The Open Compute Project's blockbuster 2024 OCP Global Summit (Oct. 15-17) swarmed with over 7000 attendees thirsty to learn about the latest liquid cooling developments in wake of roughly the past 2 years' data center AI tsunami.
Fittingly enough, as one of the event's central highlights, Meta Engineering shared its soon-to-be-released Catalina rack design for high-density AI computing.
Catalina is built to support the latest NVIDIA GB200 Grace Blackwell Superchip to ensure capacity for the growing demands of modern AI infrastructure.
Meta notes that growing power demands from GPUs mean that open rack solutions need to support higher power capability. The Catalina platform's Orv3, a high-power rack (HPR) capable of supporting up to 140 kW, embodies this support.
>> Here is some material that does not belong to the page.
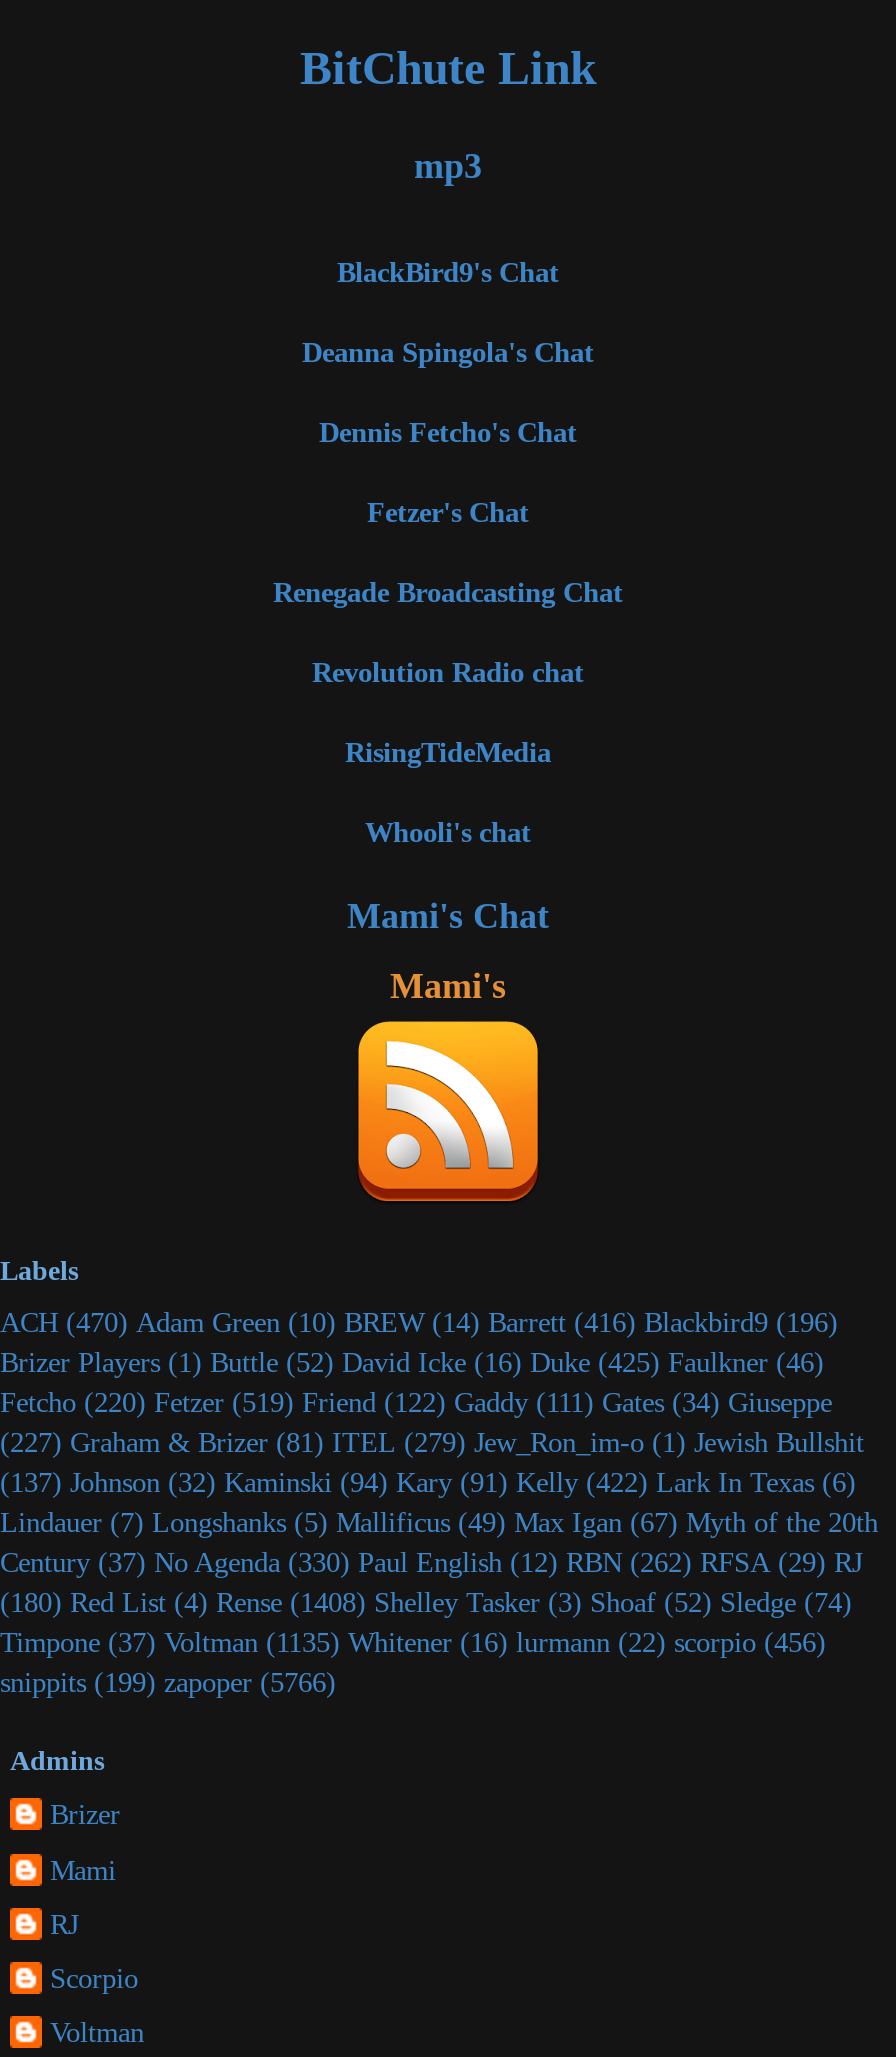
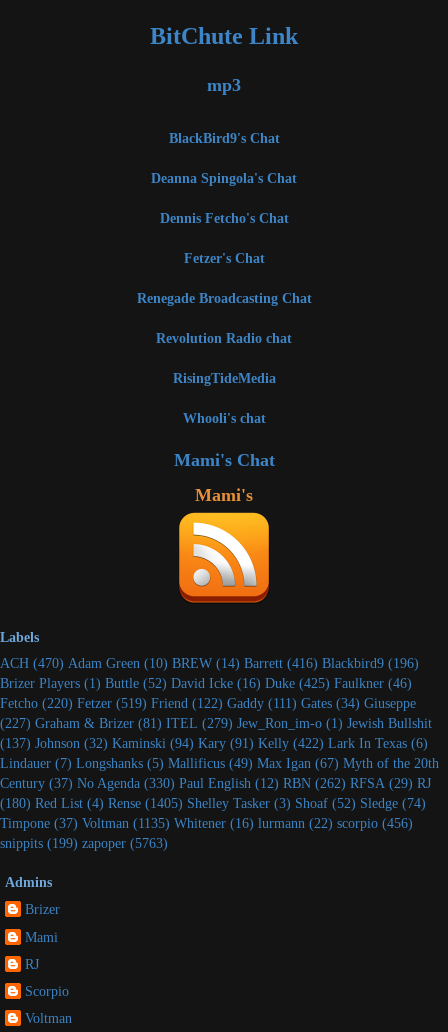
[0,1586,852,1618] (180) Red List (4) Rense (1408) Shelley Tasker (3) Shoaf (52) Sledge (74) -> [0,795,426,811] (180) Red List (4) Rense (1405) Shelley Tasker (3) Shoaf (52) Sledge (74)
[0,1666,336,1698] snippits (199) zapoper (5766) -> [0,835,168,851] snippits (199) zapoper (5763)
As unveiled to the OCP technical community, Meta billed Catalina as the company's newest high-powered rack designed for AI workloads, based on the NVIDIA Blackwell platform full rack-scale solution, and with a design focused on modularity and flexibility.
The full platform is liquid-cooled and consists of a power shelf that supports a compute tray, switch tray, the Orv3 HPR, the associated Wedge 400 fabric switch, a management switch, battery backup unit, and a rack management controller.
Meta said it aims for Catalina’s modular, open design to empower others to customize the rack to meet their specific AI workloads, while leveraging both existing and emerging industry standards.
"Scaling AI at this speed requires open hardware solutions," the Meta Engineering team wrote on its blog. "Developing new architectures, network fabrics, and system designs is the most efficient and impactful when we can build it on principles of openness. By investing in open hardware, we unlock AI’s full potential and propel ongoing innovation in the field."